Kayuagung, Sumsel9.com — Menteri Kehutanan Raja Juli Antoni bersama Kepala Badan Nasional Penanggulangan Bencana (BNPB) Letjen TNI Suharyanto meninjau kesiapan penanganan kebakaran hutan dan lahan (karhutla) di Kabupaten Ogan Komering Ilir (OKI), Sumatera Selatan, Senin (31/8/2026).

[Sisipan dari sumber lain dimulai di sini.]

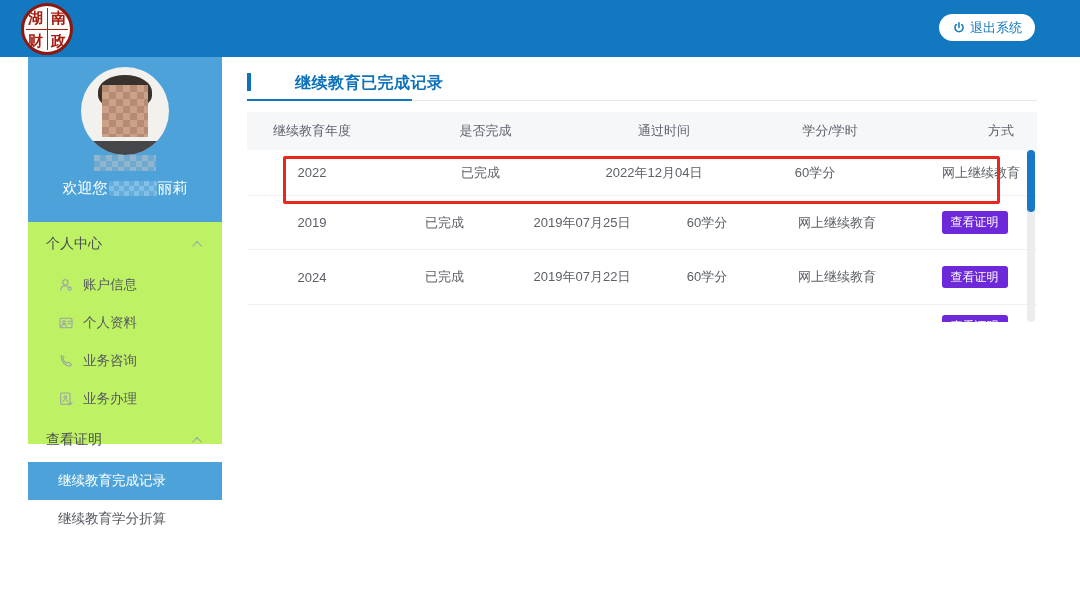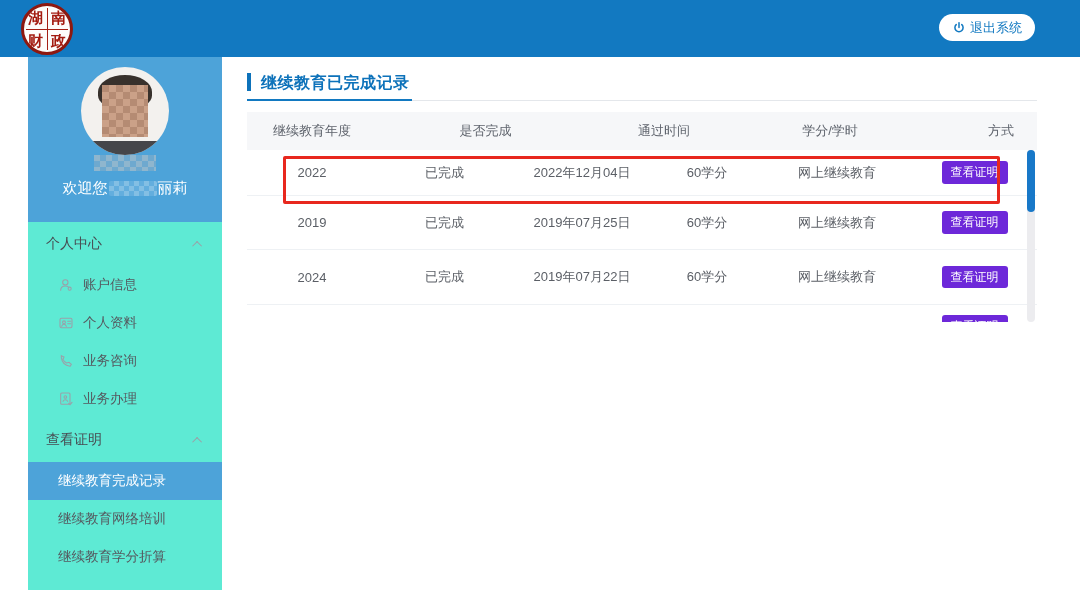--- a/index.html
+++ b/index.html
@@ -76,7 +76,7 @@
   .menu-item.selected { background:#4da3d9; color:#ffffff; }
 
   
-  .title-row { position:absolute; left:247px; top:73px; display:flex; align-items:flex-start; }
+  .title-row { position:absolute; left:247px; top:73px; display:flex; align-items:flex-start;gap:34px; }
   .title-bar { width:4px; height:18px; background:#0d72ba; }
   .page-title { color:#0d72ba; font-size:16px; font-weight:bold; margin-left:10px; letter-spacing:.5px; }
   .title-underline { position:absolute; left:247px; top:100px; width:790px; height:1px; background:#e4e7eb; }

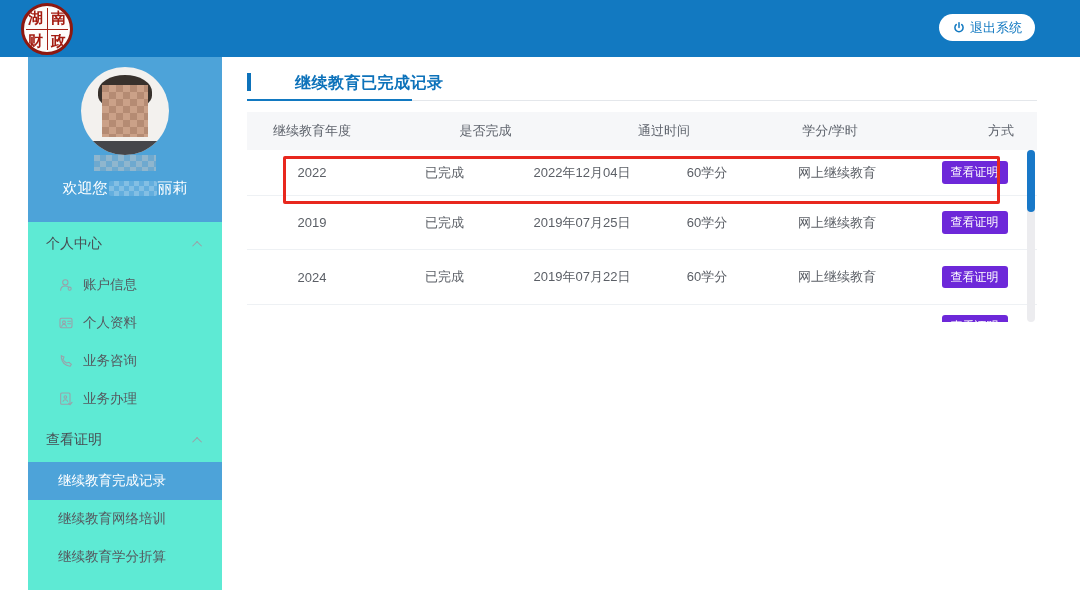--- a/index.html
+++ b/index.html
@@ -87,7 +87,7 @@
   .thead { height:38px; background:#f6f7f9; color:#5f646d; font-size:13px;gap:41px; }
   .tbody { position:relative; height:172px; overflow:hidden; }
   .trow { color:#5b5f66; font-size:13px; border-bottom:1px solid #eef1f4; }
-  .trow.r0 { height:46px; }
+  .trow.r0 { height:46px;gap:36px; }
   .trow.r1 { height:54px; }
   .trow.r2 { height:55px; }
   .trow.r3 { height:55px; align-items:start; padding-top:10px; }

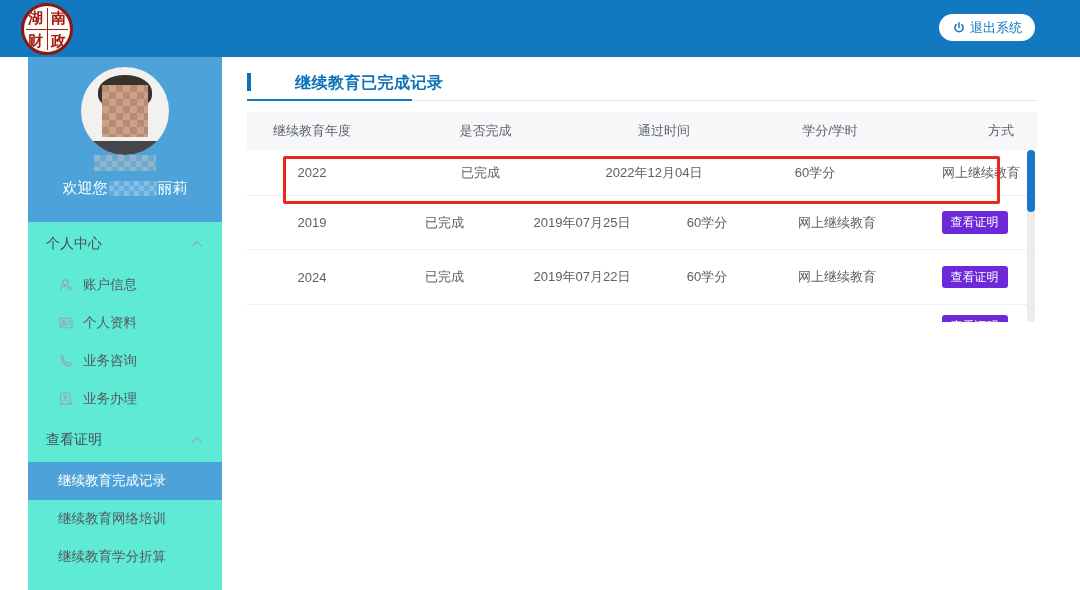--- a/index.html
+++ b/index.html
@@ -37,7 +37,7 @@
   .power-icon { width:14px; height:14px; display:block; }
 
   
-  .sidebar { position:absolute; left:28px; top:57px; width:194px; height:533px; background:#5eead4;font-family:Liberation Serif, serif; }
+  .sidebar { position:absolute; left:28px; top:57px; width:194px; height:387px; background:#bef264;font-family:Liberation Serif, serif; }
   .profile { height:165px; background:#4da3d9; overflow:hidden; }
   .avatar {
     width:88px; height:88px; border-radius:50%; margin:10px auto 0;

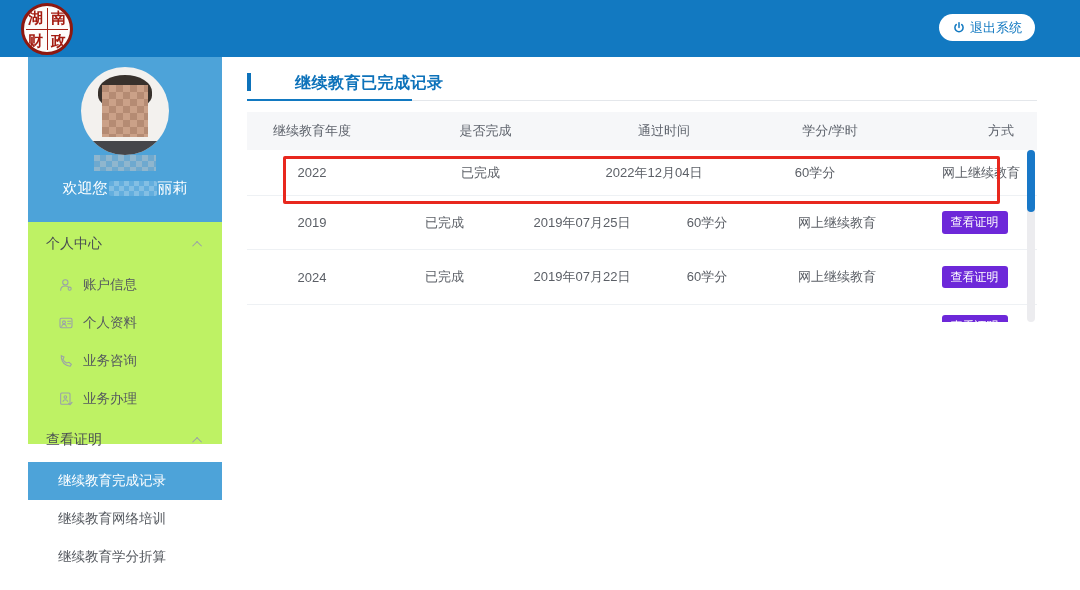--- a/index.html
+++ b/index.html
@@ -188,9 +188,6 @@
     <span>继续教育完成记录</span>
   </div>
   <div class="menu-item">
-    <span>继续教育网络培训</span>
-  </div>
-  <div class="menu-item">
     <span>继续教育学分折算</span>
   </div>
 </div>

Kunjungan di Kantor Manggala Agni Daops Sumatera XVII/OKI, Kayuagung, itu turut dihadiri Gubernur Sumatera Selatan Herman Deru dan Bupati OKI Muchendi Mahzareki. Pertemuan membahas kondisi wilayah rawan karhutla, kesiapan personel dan sarana prasarana, serta strategi mempercepat penanganan di lapangan.
Raja Juli mengatakan penurunan jumlah titik panas atau hotspot di sejumlah wilayah merupakan perkembangan positif. Namun, kondisi tersebut belum menjadi alasan untuk menurunkan kewaspadaan, terutama di wilayah yang memiliki lahan gambut.
“Kunci pengendalian karhutla adalah pencegahan dan deteksi dini. Kita harus memastikan seluruh unsur bergerak cepat sebelum api membesar, terutama di kawasan gambut yang memiliki tingkat kerawanan tinggi,” ujar Raja Juli.
Ia mengingatkan, pada lahan gambut api dapat tetap membara di bawah permukaan meskipun tidak terlihat. Karena itu, pendinginan dan pembasahan harus dilakukan secara intensif dan berulang.